- Activity
Keep only the lines from the top of the listing through the one with "height: 42px; padding: 0 15px;", and reproduce them unaltered.

- Provided records
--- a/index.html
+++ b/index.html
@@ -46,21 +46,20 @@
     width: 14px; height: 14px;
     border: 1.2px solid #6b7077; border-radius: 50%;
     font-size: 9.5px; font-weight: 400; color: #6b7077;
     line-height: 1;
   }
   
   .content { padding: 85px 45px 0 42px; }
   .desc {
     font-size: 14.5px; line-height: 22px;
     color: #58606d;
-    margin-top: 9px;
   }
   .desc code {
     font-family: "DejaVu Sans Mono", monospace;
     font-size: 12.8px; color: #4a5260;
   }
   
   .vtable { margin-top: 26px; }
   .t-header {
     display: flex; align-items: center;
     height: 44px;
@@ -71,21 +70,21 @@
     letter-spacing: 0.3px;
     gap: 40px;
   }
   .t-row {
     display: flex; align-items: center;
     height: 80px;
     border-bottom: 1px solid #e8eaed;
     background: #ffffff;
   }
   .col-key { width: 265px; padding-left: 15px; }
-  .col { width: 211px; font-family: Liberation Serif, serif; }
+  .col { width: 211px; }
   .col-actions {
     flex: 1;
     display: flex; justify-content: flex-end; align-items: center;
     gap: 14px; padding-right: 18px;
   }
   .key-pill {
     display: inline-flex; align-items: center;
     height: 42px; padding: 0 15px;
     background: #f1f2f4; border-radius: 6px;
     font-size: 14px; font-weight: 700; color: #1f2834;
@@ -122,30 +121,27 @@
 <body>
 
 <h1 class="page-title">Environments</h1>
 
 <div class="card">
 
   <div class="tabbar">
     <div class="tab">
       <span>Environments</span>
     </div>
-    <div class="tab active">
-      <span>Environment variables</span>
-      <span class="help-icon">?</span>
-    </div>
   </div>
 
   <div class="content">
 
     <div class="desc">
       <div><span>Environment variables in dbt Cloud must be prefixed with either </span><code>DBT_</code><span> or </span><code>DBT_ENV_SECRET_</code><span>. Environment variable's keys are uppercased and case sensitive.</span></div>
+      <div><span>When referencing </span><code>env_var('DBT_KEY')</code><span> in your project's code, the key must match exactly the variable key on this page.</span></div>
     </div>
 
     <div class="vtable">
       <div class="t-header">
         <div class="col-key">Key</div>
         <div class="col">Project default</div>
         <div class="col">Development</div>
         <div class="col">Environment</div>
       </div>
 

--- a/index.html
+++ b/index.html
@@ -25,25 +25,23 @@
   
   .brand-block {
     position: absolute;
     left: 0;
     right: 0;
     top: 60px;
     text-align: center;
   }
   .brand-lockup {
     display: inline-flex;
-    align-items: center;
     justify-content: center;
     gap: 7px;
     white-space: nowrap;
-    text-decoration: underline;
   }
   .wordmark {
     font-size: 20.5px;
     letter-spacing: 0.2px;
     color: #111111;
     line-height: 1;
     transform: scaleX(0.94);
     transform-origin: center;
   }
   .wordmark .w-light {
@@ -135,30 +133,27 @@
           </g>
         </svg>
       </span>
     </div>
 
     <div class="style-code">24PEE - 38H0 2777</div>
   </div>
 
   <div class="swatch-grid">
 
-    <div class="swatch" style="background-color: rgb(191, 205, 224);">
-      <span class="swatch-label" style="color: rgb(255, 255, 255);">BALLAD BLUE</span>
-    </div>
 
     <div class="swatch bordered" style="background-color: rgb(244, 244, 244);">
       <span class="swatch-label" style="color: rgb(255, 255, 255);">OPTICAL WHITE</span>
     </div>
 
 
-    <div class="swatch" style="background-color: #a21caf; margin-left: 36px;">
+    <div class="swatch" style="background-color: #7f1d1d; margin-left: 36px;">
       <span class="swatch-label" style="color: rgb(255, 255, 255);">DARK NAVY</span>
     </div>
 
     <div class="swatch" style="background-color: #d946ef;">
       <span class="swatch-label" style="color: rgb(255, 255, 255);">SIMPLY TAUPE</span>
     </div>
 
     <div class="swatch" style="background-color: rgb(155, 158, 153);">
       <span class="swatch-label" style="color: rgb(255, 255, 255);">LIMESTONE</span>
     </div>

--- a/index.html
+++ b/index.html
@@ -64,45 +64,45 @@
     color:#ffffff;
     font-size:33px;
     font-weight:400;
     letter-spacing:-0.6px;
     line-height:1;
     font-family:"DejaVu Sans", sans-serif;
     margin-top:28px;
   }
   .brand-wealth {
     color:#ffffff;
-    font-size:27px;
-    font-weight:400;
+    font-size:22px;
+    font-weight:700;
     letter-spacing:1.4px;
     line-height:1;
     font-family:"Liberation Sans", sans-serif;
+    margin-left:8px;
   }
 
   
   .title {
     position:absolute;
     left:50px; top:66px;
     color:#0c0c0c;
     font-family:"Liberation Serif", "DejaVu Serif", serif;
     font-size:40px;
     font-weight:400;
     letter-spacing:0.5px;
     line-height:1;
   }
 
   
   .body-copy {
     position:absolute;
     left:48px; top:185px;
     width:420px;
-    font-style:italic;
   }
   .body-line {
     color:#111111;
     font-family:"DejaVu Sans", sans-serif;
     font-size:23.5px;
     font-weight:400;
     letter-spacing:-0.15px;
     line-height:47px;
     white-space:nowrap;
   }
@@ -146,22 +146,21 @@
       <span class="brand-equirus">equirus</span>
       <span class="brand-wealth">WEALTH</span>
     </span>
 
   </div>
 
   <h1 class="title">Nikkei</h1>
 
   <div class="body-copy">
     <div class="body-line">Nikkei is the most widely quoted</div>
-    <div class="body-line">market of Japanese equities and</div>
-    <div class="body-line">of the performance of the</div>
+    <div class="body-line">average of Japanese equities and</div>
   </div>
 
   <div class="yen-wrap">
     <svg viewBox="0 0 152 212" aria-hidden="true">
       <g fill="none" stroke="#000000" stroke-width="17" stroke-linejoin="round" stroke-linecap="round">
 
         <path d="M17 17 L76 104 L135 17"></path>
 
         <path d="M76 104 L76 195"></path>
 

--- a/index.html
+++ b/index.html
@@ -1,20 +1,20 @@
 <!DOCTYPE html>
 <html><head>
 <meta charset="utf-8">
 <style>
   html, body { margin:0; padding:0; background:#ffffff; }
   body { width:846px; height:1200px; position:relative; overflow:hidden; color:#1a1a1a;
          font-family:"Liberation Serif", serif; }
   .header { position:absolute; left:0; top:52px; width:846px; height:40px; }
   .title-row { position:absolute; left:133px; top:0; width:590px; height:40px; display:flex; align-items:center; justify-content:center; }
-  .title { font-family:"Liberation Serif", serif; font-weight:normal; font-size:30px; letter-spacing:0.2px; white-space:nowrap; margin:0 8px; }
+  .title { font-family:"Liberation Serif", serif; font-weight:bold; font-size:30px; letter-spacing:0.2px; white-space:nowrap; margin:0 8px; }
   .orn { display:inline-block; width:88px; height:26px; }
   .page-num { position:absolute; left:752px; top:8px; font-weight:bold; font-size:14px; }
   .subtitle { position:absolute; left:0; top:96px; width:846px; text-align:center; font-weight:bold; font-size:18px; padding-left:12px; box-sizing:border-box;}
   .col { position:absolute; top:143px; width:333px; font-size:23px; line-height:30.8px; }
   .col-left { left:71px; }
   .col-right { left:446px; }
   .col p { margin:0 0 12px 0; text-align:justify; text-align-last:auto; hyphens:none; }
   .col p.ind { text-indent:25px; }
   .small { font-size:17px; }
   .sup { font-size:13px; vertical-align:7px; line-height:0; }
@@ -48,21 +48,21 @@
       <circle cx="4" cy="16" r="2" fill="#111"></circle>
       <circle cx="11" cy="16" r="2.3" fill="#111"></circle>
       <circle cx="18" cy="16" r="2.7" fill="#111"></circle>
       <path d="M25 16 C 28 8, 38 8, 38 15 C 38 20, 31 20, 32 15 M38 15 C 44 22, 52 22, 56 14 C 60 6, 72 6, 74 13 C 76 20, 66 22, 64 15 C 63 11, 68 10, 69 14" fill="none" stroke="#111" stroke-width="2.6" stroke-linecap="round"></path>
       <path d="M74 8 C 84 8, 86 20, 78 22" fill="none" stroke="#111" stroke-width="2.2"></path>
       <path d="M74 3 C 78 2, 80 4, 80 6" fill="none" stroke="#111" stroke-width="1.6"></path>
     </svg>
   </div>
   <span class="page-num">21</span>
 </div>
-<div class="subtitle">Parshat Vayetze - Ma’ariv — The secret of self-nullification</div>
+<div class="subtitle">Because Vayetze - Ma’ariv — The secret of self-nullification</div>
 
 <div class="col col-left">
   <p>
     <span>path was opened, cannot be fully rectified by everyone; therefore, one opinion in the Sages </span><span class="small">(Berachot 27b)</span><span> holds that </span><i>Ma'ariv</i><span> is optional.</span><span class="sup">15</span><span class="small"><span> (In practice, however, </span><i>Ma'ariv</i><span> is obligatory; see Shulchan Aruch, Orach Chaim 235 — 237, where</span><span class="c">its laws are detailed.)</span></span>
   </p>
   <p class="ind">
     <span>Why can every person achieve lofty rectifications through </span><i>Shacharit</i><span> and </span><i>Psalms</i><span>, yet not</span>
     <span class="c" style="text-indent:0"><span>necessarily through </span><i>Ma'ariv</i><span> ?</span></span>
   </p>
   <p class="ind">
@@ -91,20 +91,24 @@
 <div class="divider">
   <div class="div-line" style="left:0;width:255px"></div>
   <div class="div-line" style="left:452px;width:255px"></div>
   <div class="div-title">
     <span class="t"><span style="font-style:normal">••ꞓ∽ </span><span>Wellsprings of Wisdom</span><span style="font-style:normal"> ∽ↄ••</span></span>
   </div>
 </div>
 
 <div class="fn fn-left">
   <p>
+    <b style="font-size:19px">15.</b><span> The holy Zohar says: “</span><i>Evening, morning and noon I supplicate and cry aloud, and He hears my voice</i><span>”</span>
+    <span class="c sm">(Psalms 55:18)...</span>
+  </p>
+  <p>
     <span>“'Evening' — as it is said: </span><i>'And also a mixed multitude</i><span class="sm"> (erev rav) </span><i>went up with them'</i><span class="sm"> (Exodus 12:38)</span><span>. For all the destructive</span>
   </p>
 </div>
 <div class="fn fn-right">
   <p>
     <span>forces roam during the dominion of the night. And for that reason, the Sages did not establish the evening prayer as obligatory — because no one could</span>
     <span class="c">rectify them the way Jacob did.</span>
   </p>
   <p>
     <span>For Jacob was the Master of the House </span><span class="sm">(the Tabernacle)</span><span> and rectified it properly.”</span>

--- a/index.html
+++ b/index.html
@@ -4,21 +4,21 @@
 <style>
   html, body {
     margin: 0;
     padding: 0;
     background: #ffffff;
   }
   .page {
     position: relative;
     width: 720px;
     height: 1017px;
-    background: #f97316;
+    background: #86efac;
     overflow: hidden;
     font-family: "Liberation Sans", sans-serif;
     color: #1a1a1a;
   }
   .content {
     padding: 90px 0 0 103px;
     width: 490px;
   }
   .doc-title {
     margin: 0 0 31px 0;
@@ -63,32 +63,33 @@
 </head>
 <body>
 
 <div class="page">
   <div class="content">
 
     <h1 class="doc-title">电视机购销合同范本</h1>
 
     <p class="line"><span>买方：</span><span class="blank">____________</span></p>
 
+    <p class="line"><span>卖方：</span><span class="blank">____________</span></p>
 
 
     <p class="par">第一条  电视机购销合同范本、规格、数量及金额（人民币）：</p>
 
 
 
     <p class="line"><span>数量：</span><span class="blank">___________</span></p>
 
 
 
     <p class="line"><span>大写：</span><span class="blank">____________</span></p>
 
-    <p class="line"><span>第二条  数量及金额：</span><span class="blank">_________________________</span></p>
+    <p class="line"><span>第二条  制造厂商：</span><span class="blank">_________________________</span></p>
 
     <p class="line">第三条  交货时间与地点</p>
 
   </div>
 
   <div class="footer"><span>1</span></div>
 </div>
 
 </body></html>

- Result of the task
--- a/index.html
+++ b/index.html
@@ -46,21 +46,20 @@
     width: 14px; height: 14px;
     border: 1.2px solid #6b7077; border-radius: 50%;
     font-size: 9.5px; font-weight: 400; color: #6b7077;
     line-height: 1;
   }
   
   .content { padding: 85px 45px 0 42px; }
   .desc {
     font-size: 14.5px; line-height: 22px;
     color: #58606d;
-    margin-top: 9px;
   }
   .desc code {
     font-family: "DejaVu Sans Mono", monospace;
     font-size: 12.8px; color: #4a5260;
   }
   
   .vtable { margin-top: 26px; }
   .t-header {
     display: flex; align-items: center;
     height: 44px;
@@ -71,21 +70,21 @@
     letter-spacing: 0.3px;
     gap: 40px;
   }
   .t-row {
     display: flex; align-items: center;
     height: 80px;
     border-bottom: 1px solid #e8eaed;
     background: #ffffff;
   }
   .col-key { width: 265px; padding-left: 15px; }
-  .col { width: 211px; font-family: Liberation Serif, serif; }
+  .col { width: 211px; }
   .col-actions {
     flex: 1;
     display: flex; justify-content: flex-end; align-items: center;
     gap: 14px; padding-right: 18px;
   }
   .key-pill {
     display: inline-flex; align-items: center;
     height: 42px; padding: 0 15px;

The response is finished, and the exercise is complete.